▶ [Directions] Every entry below must be transcribed word for word, and the images must be left out.

▶ [Dataset content]
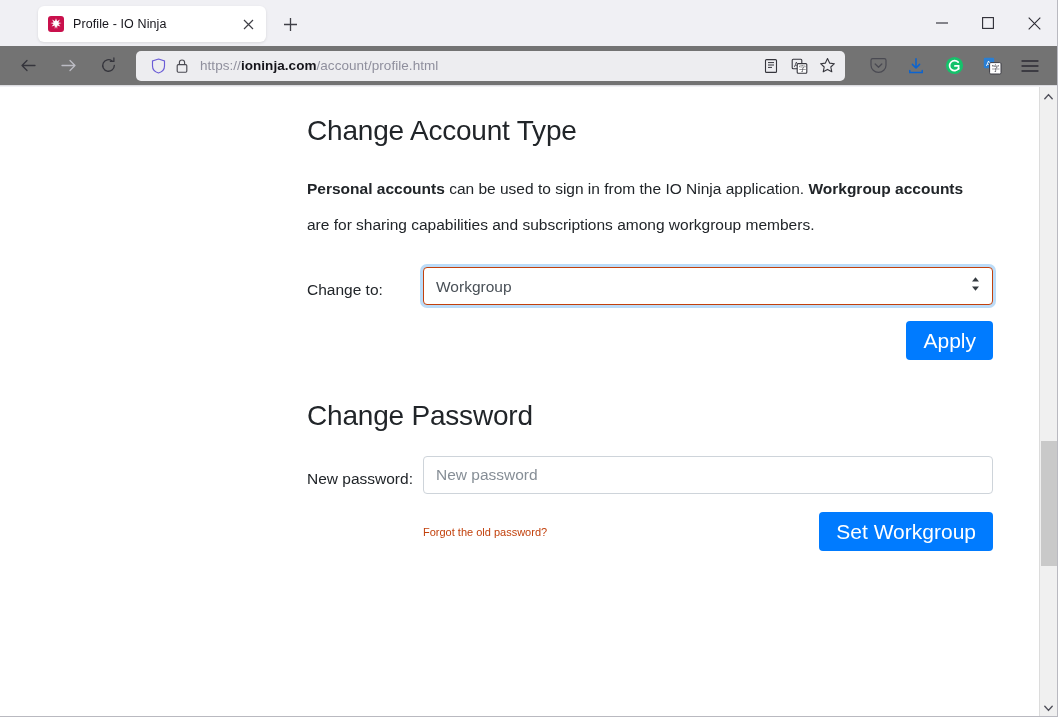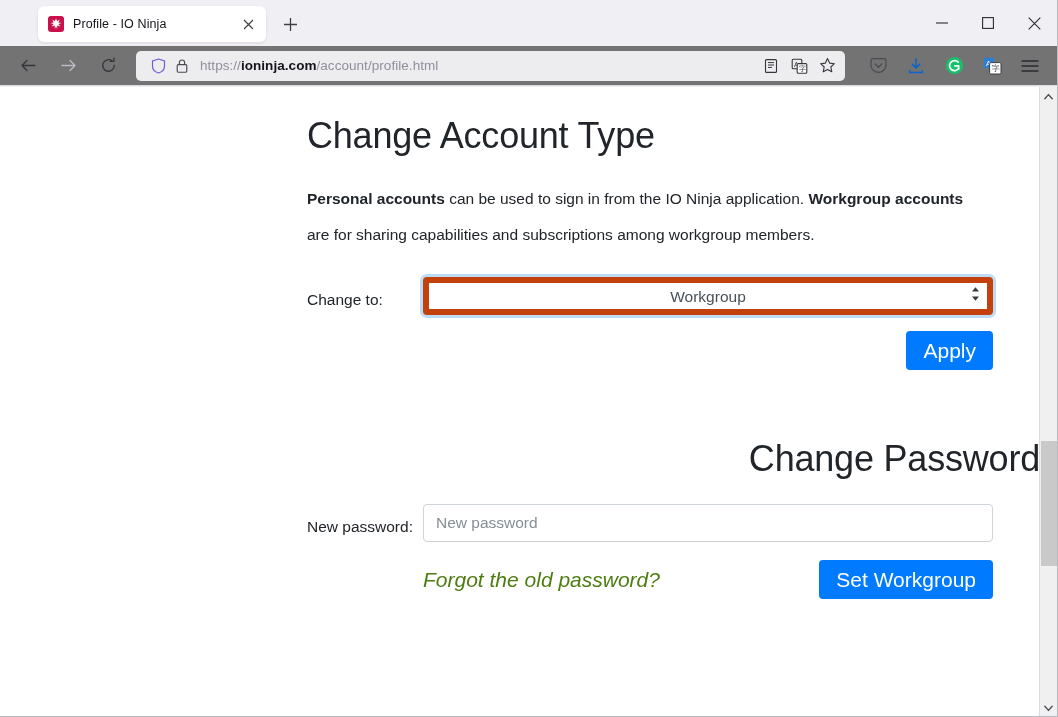--- a/index.html
+++ b/index.html
@@ -170,7 +170,7 @@
 
   h1.section-title {
     font-family: "Liberation Sans", sans-serif;
-    font-size: 36px;
+    font-size: 28px;
     font-weight: 400;
     color: #212529;
     margin: 0 0 24px 0;

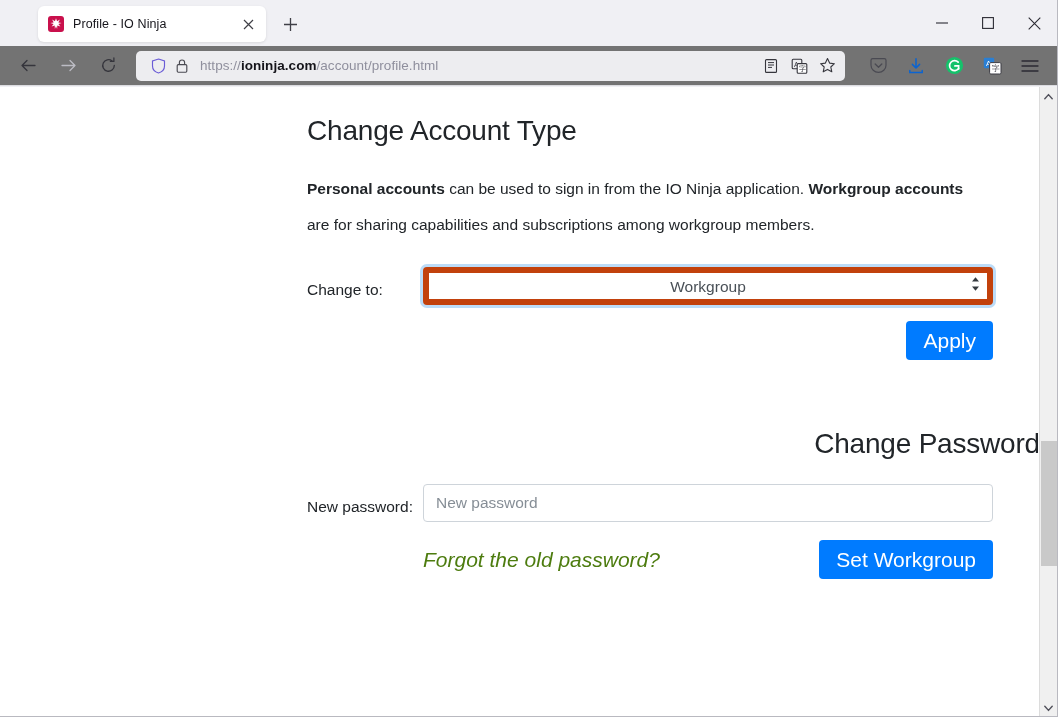--- a/index.html
+++ b/index.html
@@ -221,9 +221,8 @@
   input.styled::placeholder { color: #868e96; opacity: 1; }
 
   select.styled.focused {
-    border: 6px solid #c2410c;
+    border: 1px solid #c2410c;
     box-shadow: 0 0 0 3px #bcdcf8;
-    text-align: center;
   }
   .select-holder { position: relative; width: 570px; }
   .select-arrows {

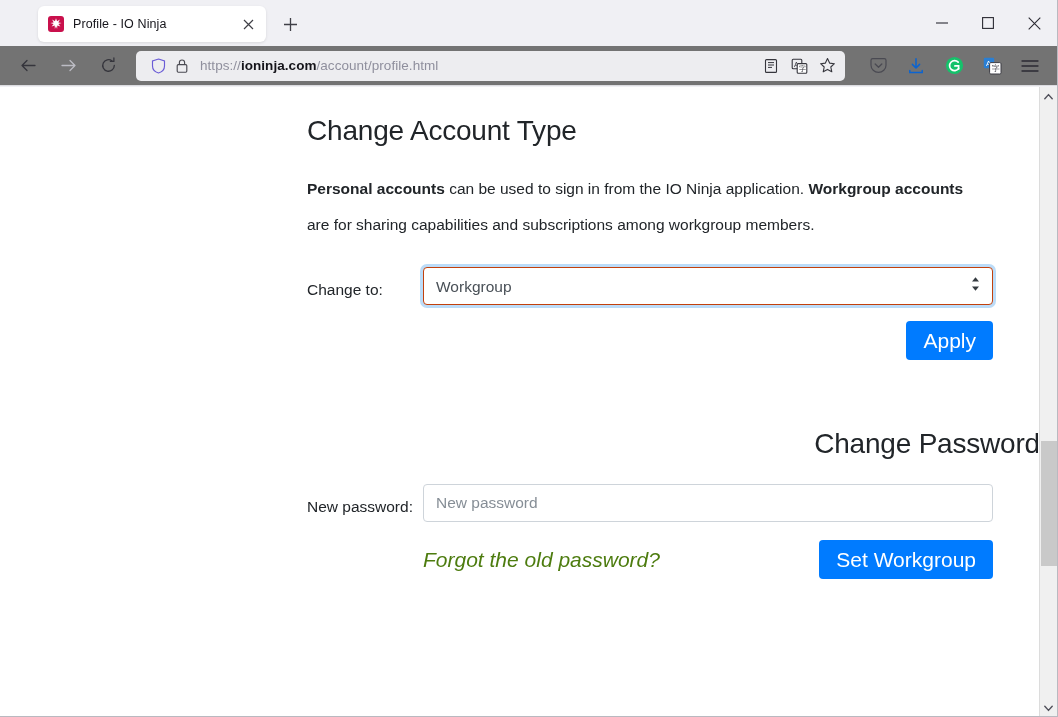--- a/index.html
+++ b/index.html
@@ -176,7 +176,7 @@
     margin: 0 0 24px 0;
     letter-spacing: -.2px;
   }
-  h1.section-title.second { margin-top: 68px; text-align: right; }
+  h1.section-title.second { margin-top: 40px; }
 
   p.intro {
     font-size: 15.5px;

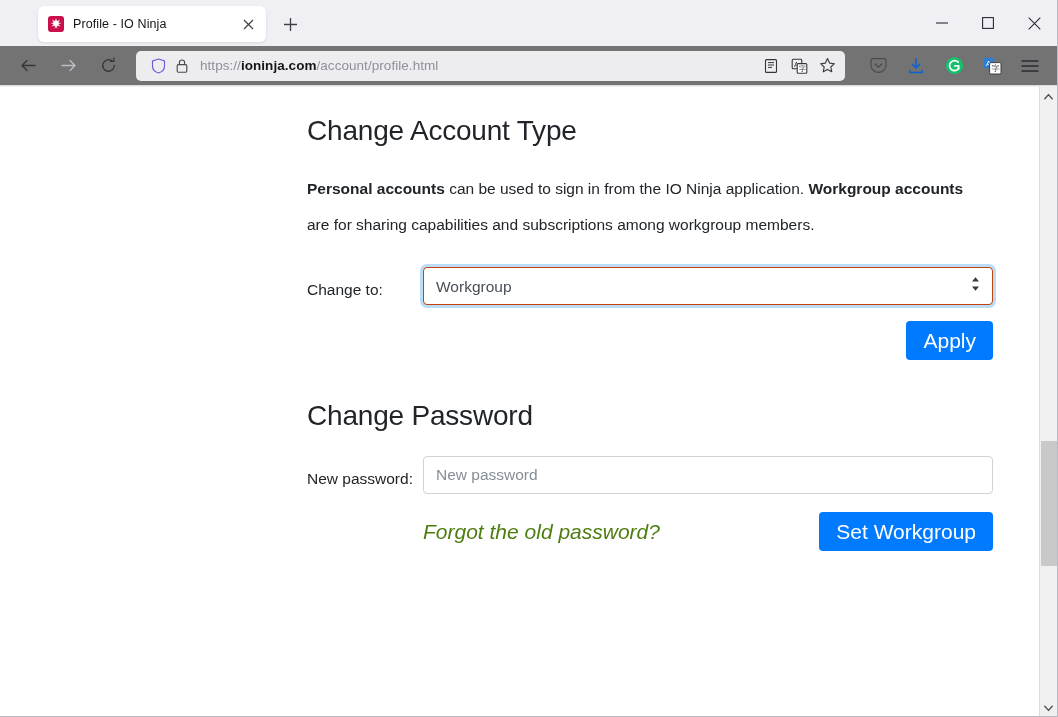--- a/index.html
+++ b/index.html
@@ -259,10 +259,9 @@
     padding-left: 116px;
   }
   .link {
-    font-size: 21px;
-    color: #4d7c0f;
+    font-size: 11px;
+    color: #c2410c;
     text-decoration: none;
-    font-style: italic;
   }
   .pwd-rows { margin-top: 2px; }
   .pwd-rows .form-row { margin-bottom: 16px; }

▶ [Output below]
--- a/index.html
+++ b/index.html
@@ -170,7 +170,7 @@
 
   h1.section-title {
     font-family: "Liberation Sans", sans-serif;
-    font-size: 36px;
+    font-size: 28px;
     font-weight: 400;
     color: #212529;
     margin: 0 0 24px 0;

--- a/index.html
+++ b/index.html
@@ -221,9 +221,8 @@
   input.styled::placeholder { color: #868e96; opacity: 1; }
 
   select.styled.focused {
-    border: 6px solid #c2410c;
+    border: 1px solid #c2410c;
     box-shadow: 0 0 0 3px #bcdcf8;
-    text-align: center;
   }
   .select-holder { position: relative; width: 570px; }
   .select-arrows {

--- a/index.html
+++ b/index.html
@@ -176,7 +176,7 @@
     margin: 0 0 24px 0;
     letter-spacing: -.2px;
   }
-  h1.section-title.second { margin-top: 68px; text-align: right; }
+  h1.section-title.second { margin-top: 40px; }
 
   p.intro {
     font-size: 15.5px;

--- a/index.html
+++ b/index.html
@@ -259,10 +259,9 @@
     padding-left: 116px;
   }
   .link {
-    font-size: 21px;
-    color: #4d7c0f;
+    font-size: 11px;
+    color: #c2410c;
     text-decoration: none;
-    font-style: italic;
   }
   .pwd-rows { margin-top: 2px; }
   .pwd-rows .form-row { margin-bottom: 16px; }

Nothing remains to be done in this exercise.